University of Otago researcher Prof Miguel Quinones-Mateu tests the ability of heat and UV light...
University of Otago researcher Prof Miguel Quinones-Mateu tests the ability of heat and UV light to disinfect SARS-CoV-2 on PPE gear. PHOTO: SUPPLIED
As a global shortage of PPE gear starts to bite, University of Otago scientists are helping to develop a method of disinfecting PPE for potential reuse or recycling during the Covid pandemic.

A multidisciplinary team of New Zealand scientists, led by University of Auckland Paediatrics Department senior lecturer Dr Yvonne Anderson, has built and tested a prototype mobile disinfection unit in a shipping container at Port Taranaki, to disinfect N95 masks and other PPE gear.

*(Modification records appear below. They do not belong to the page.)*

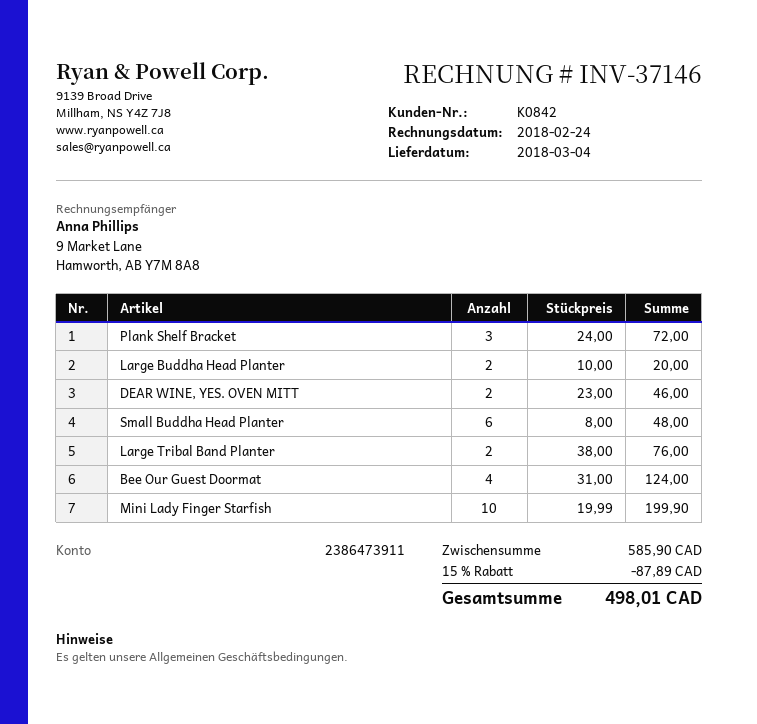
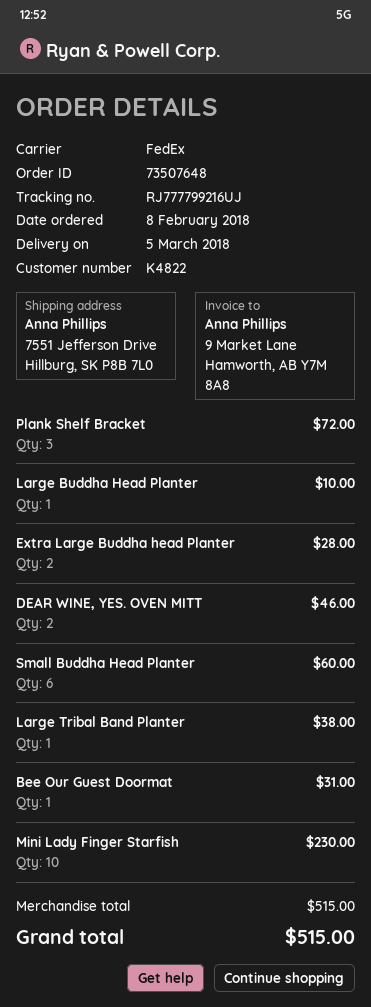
delivery date: 2018-03-04 -> 2018-03-05
customer number: K0842 -> K4822
Large Buddha Head Planter: 2 for 20.00 -> 1 for 10.00
Small Buddha Head Planter: 6 for 48.00 -> 6 for 60.00
Large Tribal Band Planter: 2 for 76.00 -> 1 for 38.00
Bee Our Guest Doormat: 4 for 124.00 -> 1 for 31.00
Mini Lady Finger Starfish: 10 for 199.90 -> 10 for 230.00
Extra Large Buddha head Planter: none -> 2 for 28.00
subtotal: 585.90 -> 515.00
discount: 15% = 87.89 -> none
total: 498.01 -> 515.00

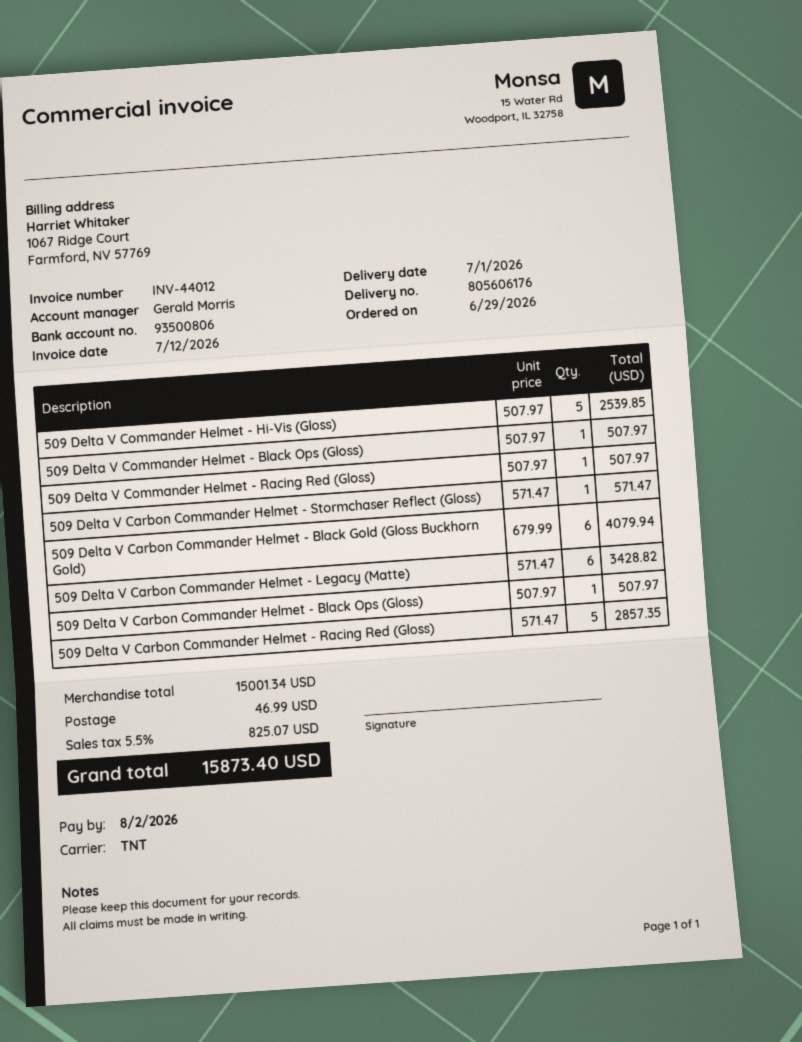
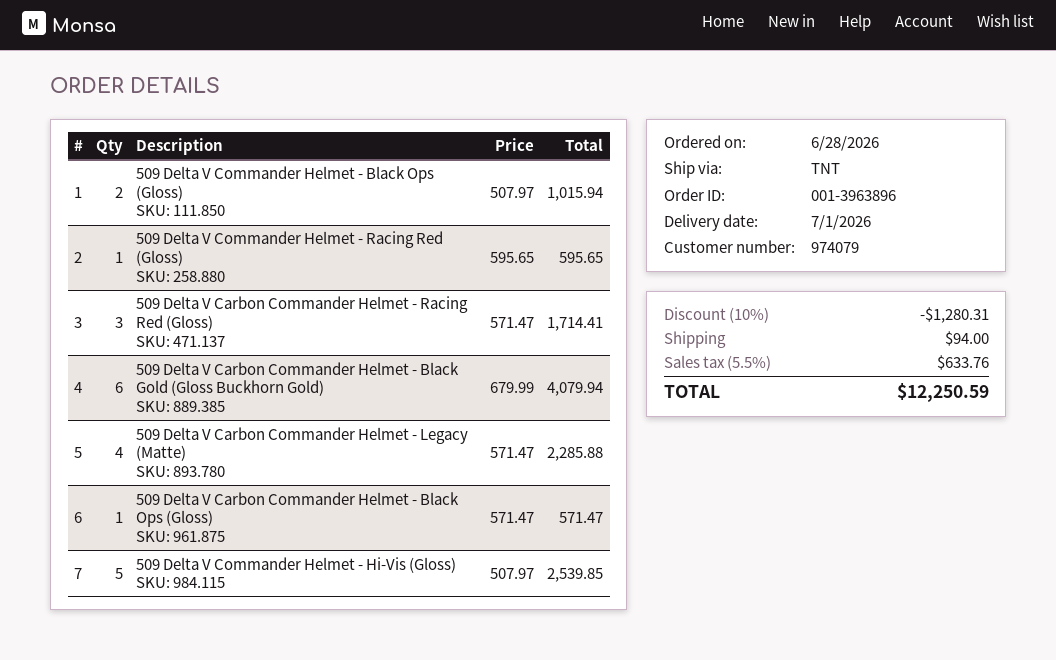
order date: 2026-06-29 -> 2026-06-28
509 Delta V Commander Helmet - Black Ops (Gloss): 1 x 507.97 = 507.97 -> 2 x 507.97 = 1015.94
509 Delta V Commander Helmet - Racing Red (Gloss): 1 x 507.97 = 507.97 -> 1 x 595.65 = 595.65
509 Delta V Carbon Commander Helmet - Stormchaser Reflect (Gloss): 1 x 571.47 = 571.47 -> none
509 Delta V Carbon Commander Helmet - Legacy (Matte): 6 x 571.47 = 3428.82 -> 4 x 571.47 = 2285.88
509 Delta V Carbon Commander Helmet - Black Ops (Gloss): 1 x 507.97 = 507.97 -> 1 x 571.47 = 571.47
509 Delta V Carbon Commander Helmet - Racing Red (Gloss): 5 x 571.47 = 2857.35 -> 3 x 571.47 = 1714.41
discount: none -> 10% = 1280.31
shipping: 46.99 -> 94.00
tax: 5.5% = 825.07 -> 5.5% = 633.76
total: 15873.40 -> 12250.59

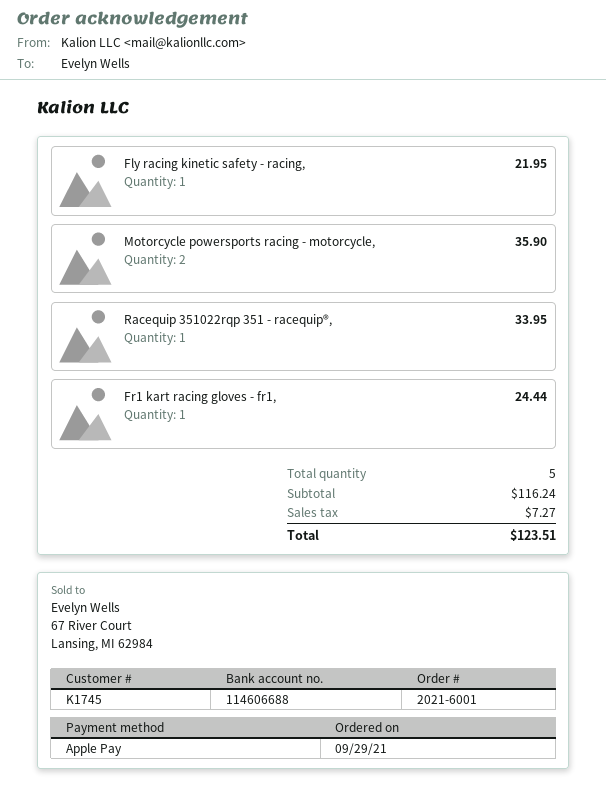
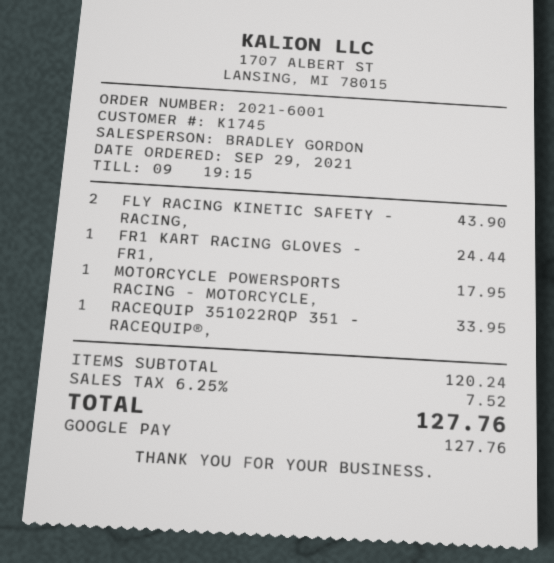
payment method: Apple Pay -> Google Pay
Fly racing kinetic safety - racing,: 1 for 21.95 -> 2 for 43.90
Motorcycle powersports racing - motorcycle,: 2 for 35.90 -> 1 for 17.95
subtotal: 116.24 -> 120.24
tax: 7.27 -> 7.52
total: 123.51 -> 127.76

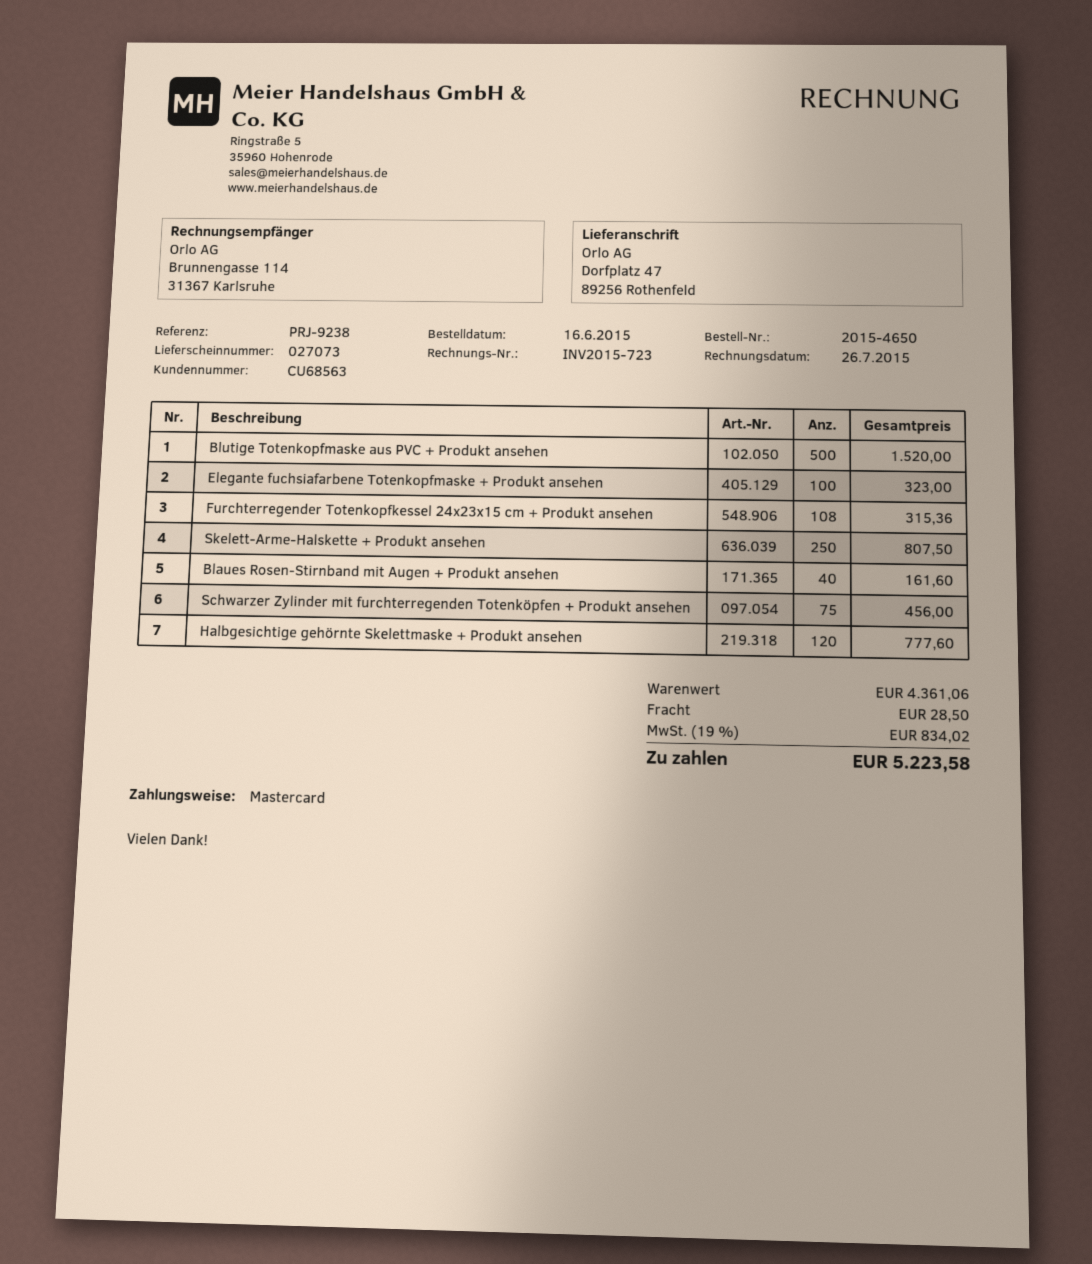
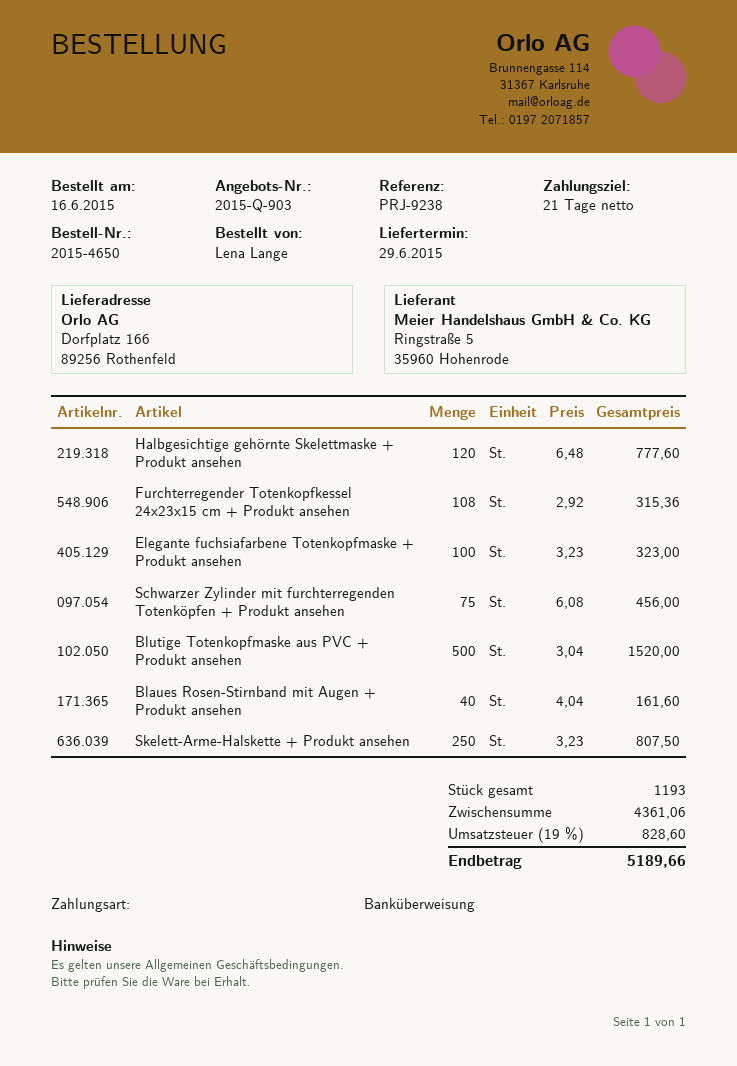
payment method: Mastercard -> bank transfer
ship to: Dorfplatz 47, 89256 Rothenfeld -> Dorfplatz 166, 89256 Rothenfeld
shipping: 28.50 -> none
tax: 19% = 834.02 -> 19% = 828.60
total: 5223.58 -> 5189.66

Dr Anderson said safety of healthcare workers during the pandemic was critical to reducing community transmission of Covid-19, and required readily available PPE.

"However, it’s paramount that we also find ways to mitigate the ever-growing amount of medical waste that goes to landfills, or worse, that ends up polluting our lands, rivers, and seas, magnifying the global problem of plastic pollution."

Together, the team from the Universities of Auckland, Otago, Canterbury, Waterloo (Canada) and New Zealand’s AgResearch, tested UV light and dry heat for disinfecting clinical PPE.

The study showed UV disinfection was not reliable on the irregular surfaces of PPE, but dry heat was.

In a high-security laboratory, University of Otago researchers, led by Prof Miguel Quinones-Mateu, performed the tests on the efficacy of heat and UV methods against SARS-CoV-2.

Once dry heat was identified as the best contender, other teams led by Dr Daniel Pletzer (University of Otago) and Dr Gale Brightwell (AgResearch) tested the efficacy of heat treatment against important bacteria that cause disease in humans, particularly in hospital settings.

Now, the research team is in the final stages, with University of Canterbury Associate Prof Mark Staiger and his team testing the effects of heat treatment on PPE materials, to see if it compromises the levels of protection in any way.

The next steps for the prototype disinfection unit is to transfer it to the University of Auckland Faculty of Engineering.

The aim is for unusable PPE waste to be broken down into water and largely harmless chemicals using hydrothermal processes.

The work will be conducted by University of Auckland Faculty of Engineering Associate Prof Saeid Baroutian with input from Prof Bill Anderson (University of Waterloo) and Dr Trudy Sullivan (University of Otago).